Point Austin: The Powers That Be

The UT stalemate is one battle in an education war

Point Austin

On Wednesday afternoon, UT-Austin Pres­ident Bill Powers submitted his resignation to UT System Chancellor Francisco Cigarroa – effective June 2, 2015.

That was in fact a victory for Powers, who last week had been asked by Cigarroa to resign by Oct. 1 or face possible dismissal by the University regents. The explicit reasons for Cigarroa's request were vague – publicly, a "breakdown of communication" – but it was the second time the request had been made (the first was later withdrawn). Accepting Powers' postdated resignation, Cigar­roa again cited "a long history of issues with communication, responsiveness and a willingness to collaborate." Cigarroa himself resigned in February – awaiting a replacement; and all of this happens in the shadow of ongoing turmoil over the role of the Board of Regents, the Legislature, and Gov. Rick Perry in addressing the future of higher education in Texas.

Since the news broke over the July 4 weekend – significantly, on the Texas Breitbart.com website via embattled right-wing operative Michael Quinn Sullivan – folks have been choosing sides. There was a petition in defense of Powers, signed by students, faculty, and alumni. The Texas Exes – led by former Sen. Kay Bailey Hutch­ison – defended him as well. Legislators deliberating the impeachment investigation of regent Wallace Hall (trigger of all this uproar), reminded the regents that no firings should take place until that investigation is concluded.

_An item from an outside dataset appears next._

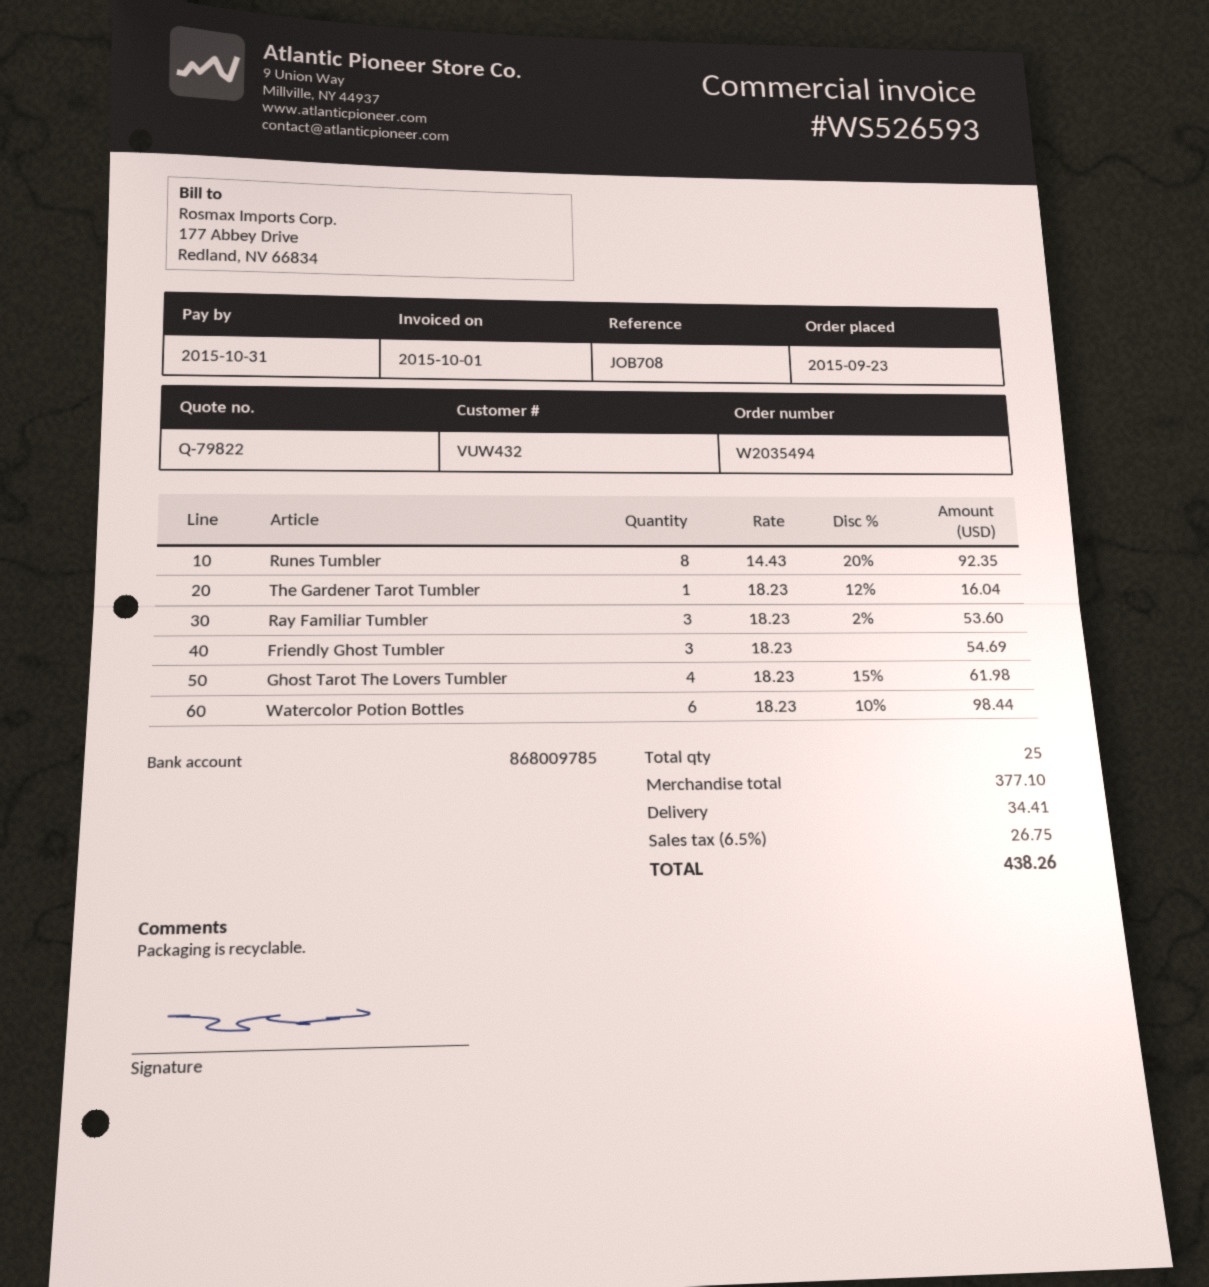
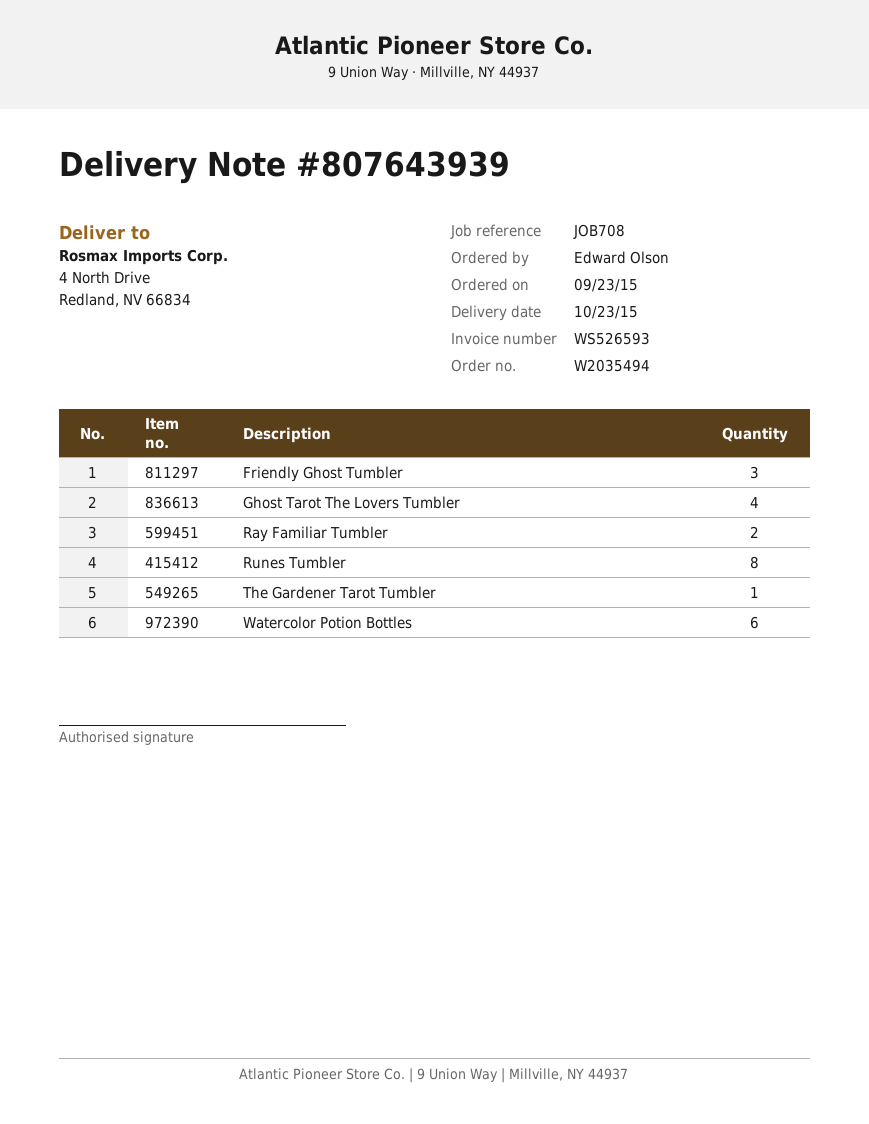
Ray Familiar Tumbler: 3 -> 2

State Sen. Rodney Ellis wrote to Cigarroa, "Forcing Pres­ident Powers out of office immediately prior to your departure does a disservice to both Bill's record in office and your legacy as Chancellor. Further, the Uni­ver­si­ty itself deserves better than this. I am concerned that a forced resignation will further inflame an already stressed relationship between legislators and the Board of Reg­ents. This strain has tarnished the Univer­sity enough; it shouldn't also end the career of a popular and successful public servant."

Hall's Hail Mary

With the announcement that he'll stay on until the end of the next academic year – and legislative session – Powers and his allies have won this round. But the compromise is unlikely to silence Powers' critics, led by Hall and a conservative cabal who insist that they have discovered malfeasance in UT admissions procedures, particularly to the law school. Reportedly, some law school applicants with letters of recommendation from legislators have a better chance of gaining admission than other applicants with higher grades or test scores – suggesting favoritism, or corruption, or – astoundingly – that letters of recommendation from legislators carry some weight with admissions officers.

In a state that denies millions of residents access to health care, that has persistently underfunded public schools in flagrant violation of its own constitution, and that, under Gov. Perry, has steadily undermined higher education via both underfunding and hare-brained schemes to run universities like discount warehouse stores – the fact that some law school applicants might have friends in high places barely qualifies as news, let alone a scandal. But right-wing websites have seized on this test-score mania as Powers' Watergate, and hailed Hall as the Man Who Blew the Whistle – after he churned recklessly through endless reams of open records' fishing requests in hopes of finding something, anything, that might undermine the president.

Moreover, in 2013, long before any of this law school distraction was even suggested, Hall was telling Alabama football coach Nick Saban, whom he was attempting to recruit over Powers' head, that the president would be gone within the year.

Education First

I've written about Hall's dismal record previously ("Perry's Peacock," April 18), and I won't rehash all that here. Suffice to say that if anybody needs to leave the Forty Acres, it's Perry's designated enforcer. Powers, if indeed allowed to remain through next spring, will likely outlast Hall, Cigarroa, and even Perry himself, giving the university at least a chance to have both a chancellor and president next year who adhere to a vision of higher education that is neither a political football nor an online trade school. (That's wistfully presuming that the next governor will not be as willfully ignorant about education as the current incumbent.)

Even Lt. Gov. David Dewhurst recognized that firing Powers would "make it near impossible to replace Powers with a world-class president." Hunter Rawlings, president of the Association of American Universities, was more blunt. "I thought the State of Texas had in the past two years reached the outer limit of political intrusion into academic institutions, but apparently not," Rawlings wrote. "Believe me, faculty members and researchers and graduate students across the country know what is transpiring in Texas: the complete politicization of higher education. This latest fiasco makes a bad situation much worse."

The fiasco is not a question of personality clashes between university officials, or whether a few law school students got preferential treatment, or even whether the regents have the authority to hire and fire university presidents. It's primarily a question of whether higher education in Texas will be allowed to become yet another polarized political institution, and any semblance of university and faculty independence will be sacrificed to the privatization priorities of the state's ruling political party.